Solve the Leontief production equation for an economy with three sectors, given that

\(C = \left[ {\begin{array}{*{20}{c}}{.2}&{.2}&{.0}\\{.3}&{.1}&{.3}\\{.1}&{.0}&{.2}\end{array}} \right]\)and \({\mathop{\rm d}\nolimits} = \left[ {\begin{array}{*{20}{c}}{40}\\{60}\\{80}\end{array}} \right]\).

The Leontief input-output model or production equationis \(x = Cx + {\mathop{\rm d}\nolimits} \). The equation \(x = Cx + {\mathop{\rm d}\nolimits} \) can be written as \(I{\mathop{\rm x}\nolimits} - C{\mathop{\rm x}\nolimits} = {\mathop{\rm d}\nolimits} \) or \(\left( {I - C} \right){\mathop{\rm x}\nolimits} = {\mathop{\rm d}\nolimits} \).

\(\begin{array}{c}I - C = \left[ {\begin{array}{*{20}{c}}1&0&0\\0&1&0\\0&0&1\end{array}} \right] - \left[ {\begin{array}{*{20}{c}}{.2}&{.2}&{.0}\\{.3}&{.1}&{.3}\\{.1}&{.0}&{.2}\end{array}} \right]\\ = \left[ {\begin{array}{*{20}{c}}{.8}&{ - .2}&{.0}\\{ - .3}&{.9}&{ - .3}\\{ - .1}&{.0}&{.8}\end{array}} \right]\end{array}\)

It is given that \({\mathop{\rm d}\nolimits} = \left[ {\begin{array}{*{20}{c}}{40}\\{60}\\{80}\end{array}} \right]\).

The augmented matrix \(\left[ {\begin{array}{*{20}{c}}{I - C}&{\mathop{\rm d}\nolimits} \end{array}} \right]\) is shown below:

\(\left[ {\begin{array}{*{20}{c}}{.8}&{ - .2}&{.0}&{40.0}\\{ - .3}&{.9}&{ - .3}&{60.0}\\{ - .1}&{.0}&{.8}&{80.0}\end{array}} \right]\)
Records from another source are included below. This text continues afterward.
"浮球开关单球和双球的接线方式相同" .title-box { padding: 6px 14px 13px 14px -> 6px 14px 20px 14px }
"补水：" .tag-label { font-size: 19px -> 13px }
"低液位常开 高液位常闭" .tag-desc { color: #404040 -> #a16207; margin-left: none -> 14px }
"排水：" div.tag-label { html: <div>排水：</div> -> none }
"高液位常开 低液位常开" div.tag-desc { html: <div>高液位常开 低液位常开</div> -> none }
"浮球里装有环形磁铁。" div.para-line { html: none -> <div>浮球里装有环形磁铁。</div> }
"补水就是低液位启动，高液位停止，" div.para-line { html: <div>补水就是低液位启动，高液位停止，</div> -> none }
At row one, multiply row one by \(\frac{1}{{0.8}}\).

\( \sim \left[ {\begin{array}{*{20}{c}}1&{ - 0.25}&0&{50}\\{ - .3}&{.9}&{ - .3}&{60.0}\\{ - .1}&{.0}&{.8}&{80.0}\end{array}} \right]\)

At row two, multiply row one by 0.3 and add it to row two. At row three, multiply row one by 0.1 and add it to row three.
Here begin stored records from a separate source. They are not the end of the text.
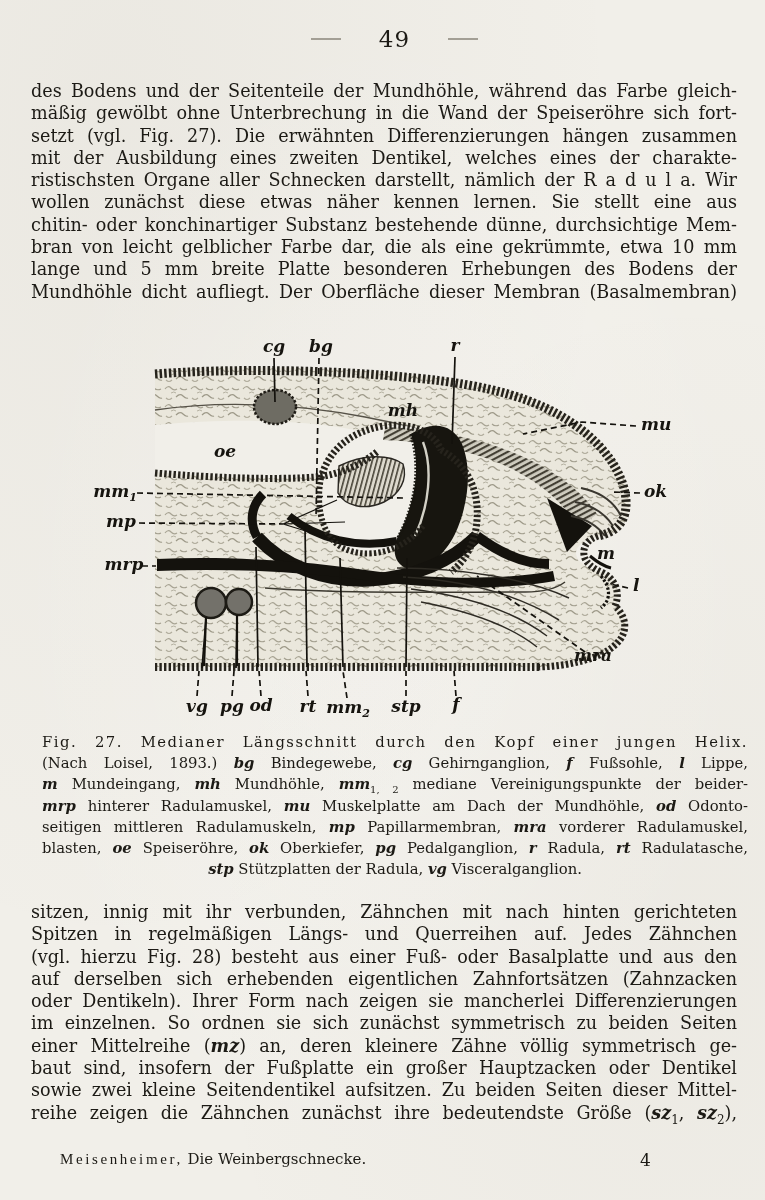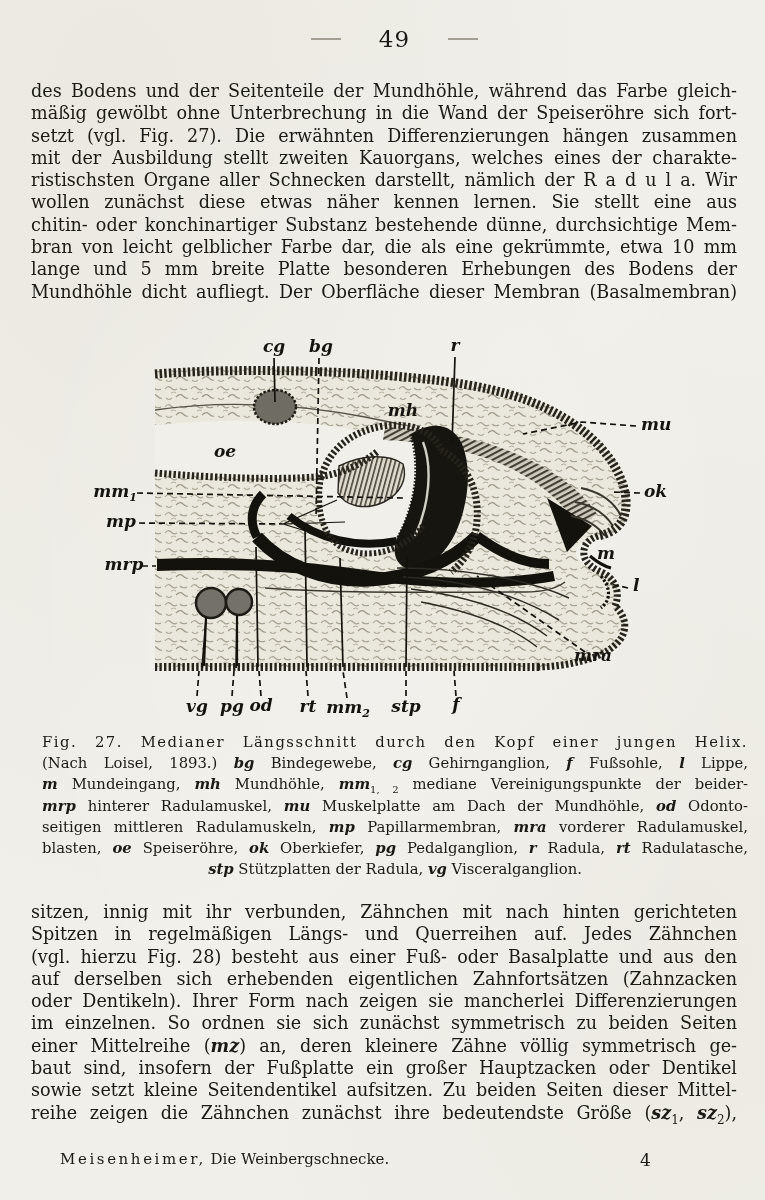"mit der Ausbildung stellt zweiten" div.b-line { text: stellt zweiten Kauorgans -> eines zweiten Dentikel }
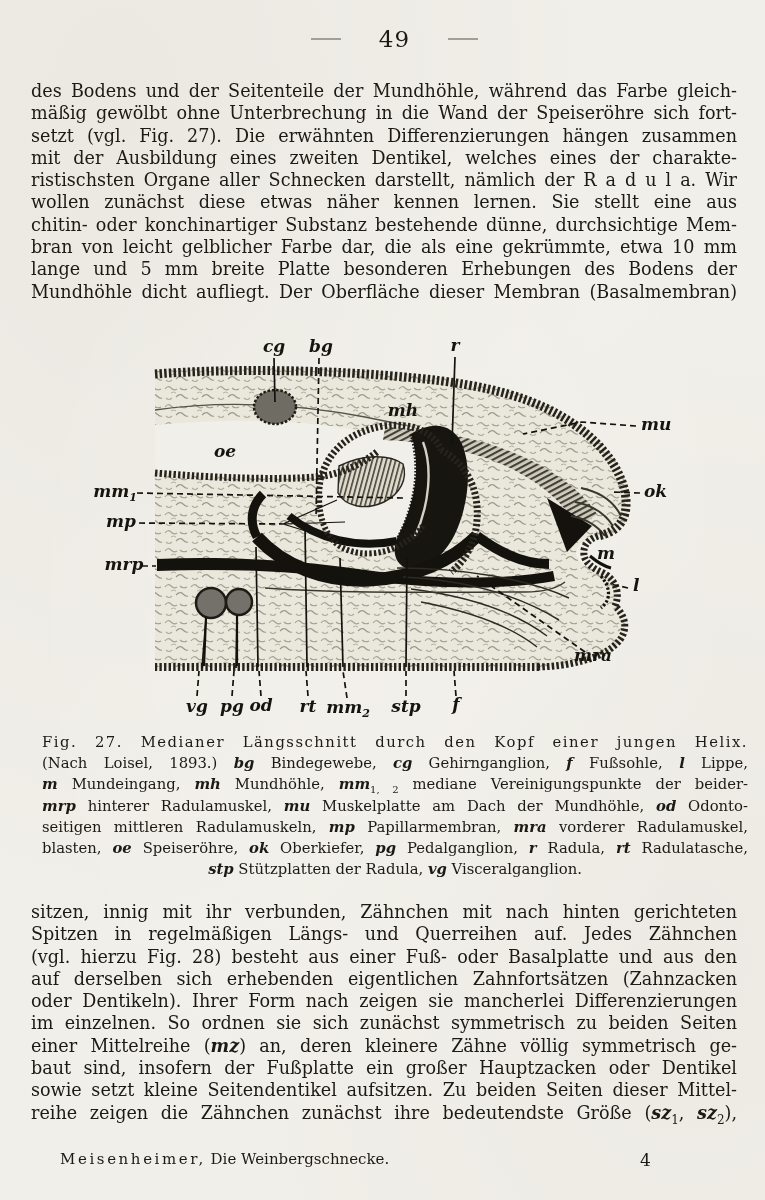"sowie setzt kleine Seitendentikel" div.b-line { text: setzt -> zwei }
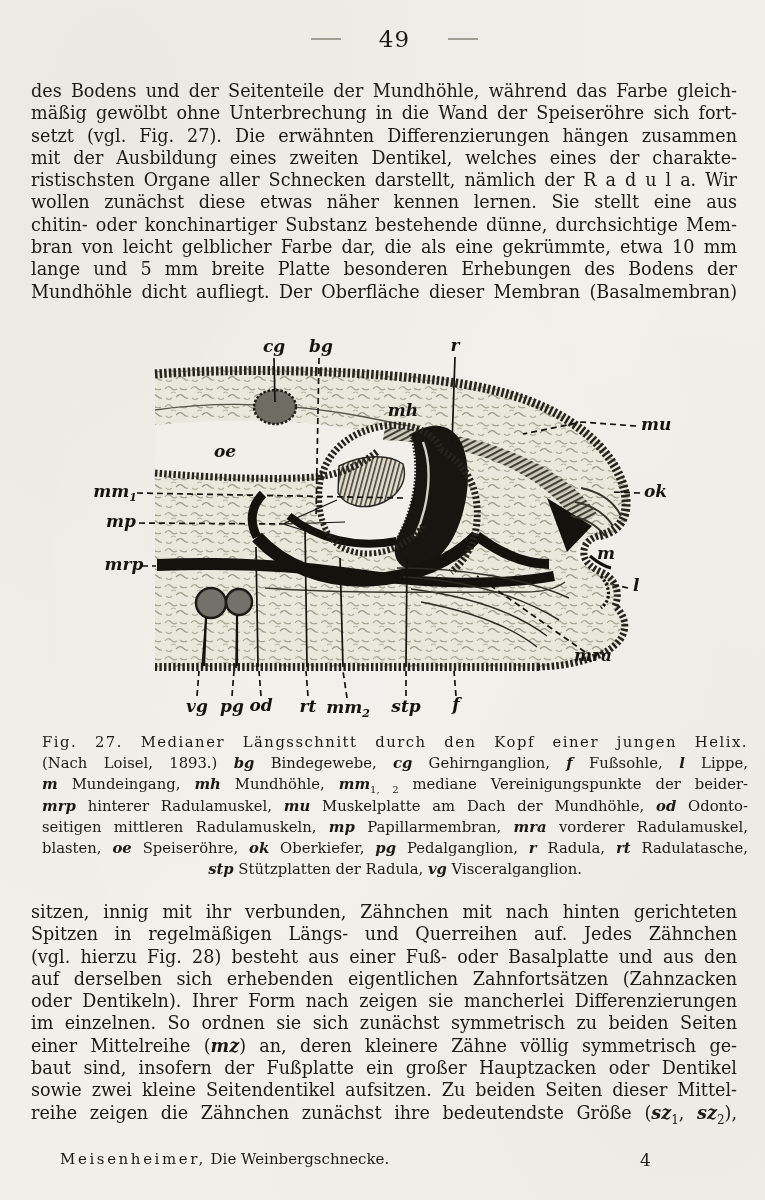"Meisenheimer," .footer-spaced { font-family: none -> Liberation Serif, serif }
\( \sim \left[ {\begin{array}{*{20}{c}}1&{ - 0.25}&0&{50}\\0&{0.825}&{ - .3}&{75}\\0&{ - .025}&{.8}&{85}\end{array}} \right]\)

At row two, multiply row two by \(\frac{1}{{0.825}}\).

\( \sim \left[ {\begin{array}{*{20}{c}}1&{ - 0.25}&0&{50}\\0&1&{ - .3636}&{90.90}\\0&{ - .025}&{.8}&{85}\end{array}} \right]\)

At row one, multiply row two by 0.25 and add it to row one. At row three, multiply row two by 0.025 and add it to row three.

\( \sim \left[ {\begin{array}{*{20}{c}}1&0&{ - 0.0909}&{72.727}\\0&1&{ - 0.3636}&{90.90}\\0&0&{0.7909}&{87.272}\end{array}} \right]\)

At row three, multiply row three by 0.79090.

\( \sim \left[ {\begin{array}{*{20}{c}}1&0&{ - 0.0909}&{72.727}\\0&1&{ - 0.3636}&{90.90}\\0&0&1&{110.3448}\end{array}} \right]\)

At row one, multiply row three by 0.09090 and add it to row one.

\( \sim \left[ {\begin{array}{*{20}{c}}1&0&0&{82.7586}\\0&1&{ - 0.3636}&{90.90}\\0&0&1&{110.3448}\end{array}} \right]\)

At row two, multiply row three by 0.3636 and add it to row two.

\( \sim \left[ {\begin{array}{*{20}{c}}1&0&0&{82.7586}\\0&1&0&{131.03}\\0&0&1&{110.3448}\end{array}} \right]\)

Thus, \({\mathop{\rm x}\nolimits} = \left( {82.8,131.0,110.3} \right)\).